Double Smoked Chicken Mac and Cheese

Smoking your own chicken and cheese really amp up the flavors of this dish. If that isn't an option, a purchased rotisserie chicken and smoked cheese will do. I followed this outline for cold-smoking cheese in an electric smoker. First time was not the charm. But it was worth the efforts. The chicken was rubbed with Tonguespank Smokey Bourbon, which adds some heat.
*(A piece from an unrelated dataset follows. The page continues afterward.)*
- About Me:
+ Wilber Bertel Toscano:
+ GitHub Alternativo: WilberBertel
Alternatively, add a dash of cayenne to the roux.
Course Main Course
Cuisine American
Prep Time 10 minutes
Cook Time 10 minutes
Total Time 20 minutes
Servings 4
Calories 861kcal


  • 1 lb chicken smoked (preferably, wrapped in bacon, and then smoked), picked from bone and cut into bite sized pieces (save some for sandwiches later)
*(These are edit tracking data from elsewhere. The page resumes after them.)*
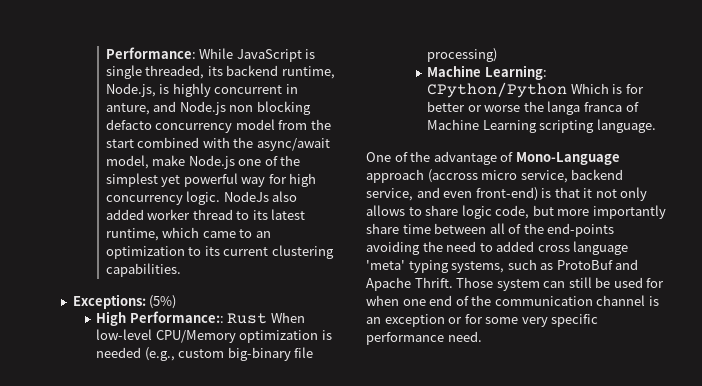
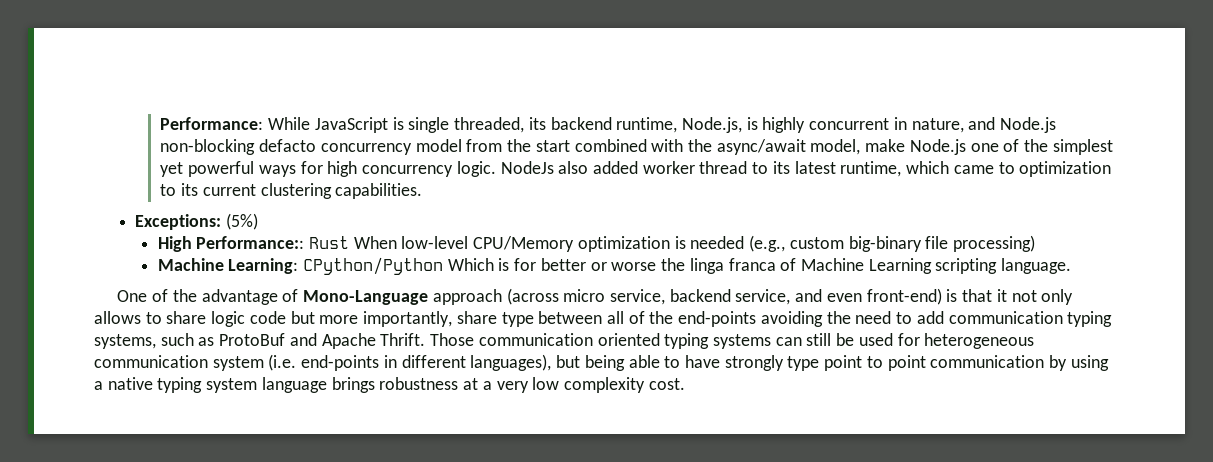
- Performance: While JavaScript is single threaded, its backend runtime, Node.js, is highly concurrent in anture, and Node.js non blocking defacto concurrency model from the start combined with the async/await model, make Node.js one of the simplest yet powerful way for high concurrency logic.
+ Performance: While JavaScript is single threaded, its backend runtime, Node.js, is highly concurrent in nature, and Node.js non-blocking defacto concurrency model from the start combined with the async/await model, make Node.js one of the simplest yet powerful ways for high concurrency logic.
- NodeJs also added worker thread to its latest runtime, which came to an optimization to its current clustering capabilities.
+ NodeJs also added worker thread to its latest runtime, which came to optimization to its current clustering capabilities.
- Machine Learning: CPython/Python Which is for better or worse the langa franca of Machine Learning scripting language.
+ Machine Learning: CPython/Python Which is for better or worse the linga franca of Machine Learning scripting language.
- One of the advantage of Mono-Language approach (accross micro service, backend service, and even front-end) is that it not only allows to share logic code, but more importantly share time between all of the end-points avoiding the need to added cross language 'meta' typing systems, such as ProtoBuf and Apache Thrift.
+ One of the advantage of Mono-Language approach (across micro service, backend service, and even front-end) is that it not only allows to share logic code but more importantly, share type between all of the end-points avoiding the need to add communication typing systems, such as ProtoBuf and Apache Thrift.
- Those system can still be used for when one end of the communication channel is an exception or for some very specific performance need.
+ Those communication oriented typing systems can still be used for heterogeneous communication system (i.e. end-points in different languages), but being able to have strongly type point to point communication by using a native typing system language brings robustness at a very low complexity cost.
  • 12 oz pasta cooked to al dente
  • 3 tbsp butter
  • 3 tbsp flour
  • ¼ cup white wine
  • 1 - ½ cups milk
  • Salt and pepper
  • 1 ½ cups Smoked Cheese shredded (See note)
  • ½ cup Sour cream
  • Scallions


  • Have your cheese shredded, pasta drained and rinsed (after cooking), chicken and bacon chopped and ready to go for this recipe.
  • In a large pot over medium heat, melt butter. 
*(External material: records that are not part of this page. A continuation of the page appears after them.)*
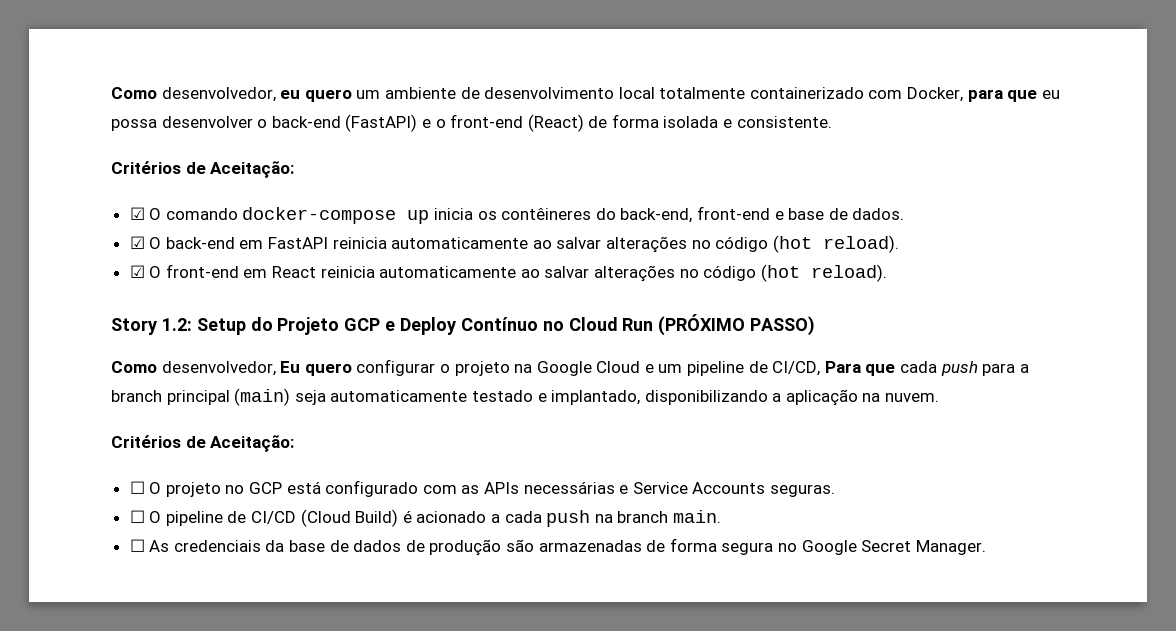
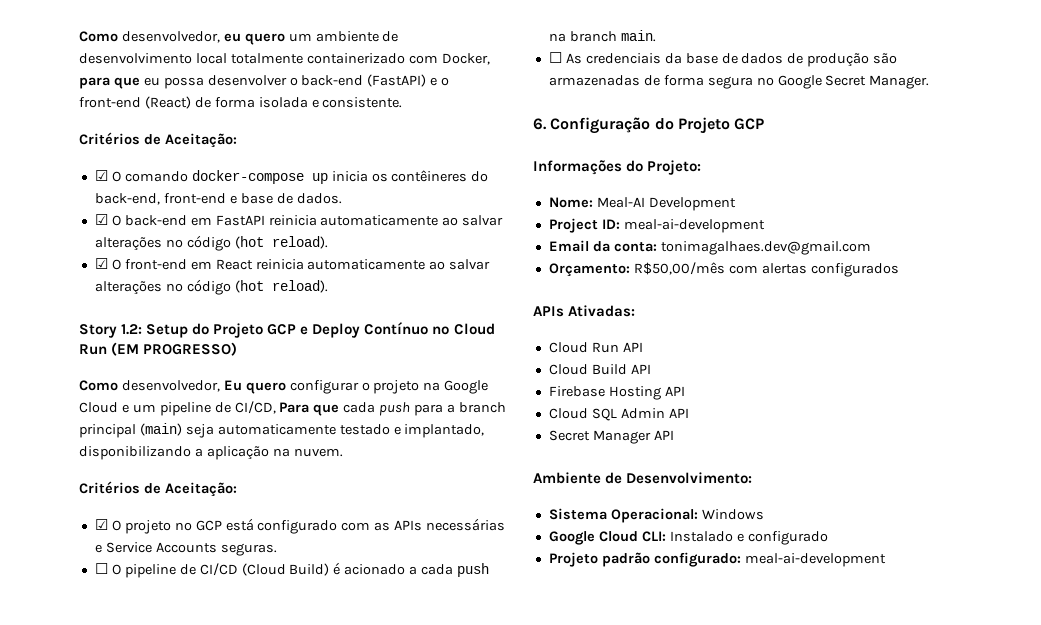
- Story 1.2: Setup do Projeto GCP e Deploy Contínuo no Cloud Run (PRÓXIMO PASSO)
+ Story 1.2: Setup do Projeto GCP e Deploy Contínuo no Cloud Run (EM PROGRESSO)
- ☐ O projeto no GCP está configurado com as APIs necessárias e Service Accounts seguras.
+ ☑ O projeto no GCP está configurado com as APIs necessárias e Service Accounts seguras.
+ 6. Configuração do Projeto GCP
+ Informações do Projeto:
+ Nome: Meal-AI Development
+ Project ID: meal-ai-development
+ Email da conta: tonimagalhaes.dev@gmail.com
+ Orçamento: R$50,00/mês com alertas configurados
+ APIs Ativadas:
+ Cloud Run API
+ Cloud Build API
+ Firebase Hosting API
+ Cloud SQL Admin API
+ Secret Manager API
+ Ambiente de Desenvolvimento:
+ Sistema Operacional: Windows
+ Google Cloud CLI: Instalado e configurado
+ Projeto padrão configurado: meal-ai-development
  • Add flour and cook for 1 minute. Whisk in the wine and milk. You want a smooth even roux. Season with salt and pepper. 
  • Cook until thick about 3-5 minutes.
  • Remove from heat and add the cheese. Stir until smooth. 
  • Stir in the sour cream until smooth. 
  • Toss in the pasta, chopped chicken, and bacon.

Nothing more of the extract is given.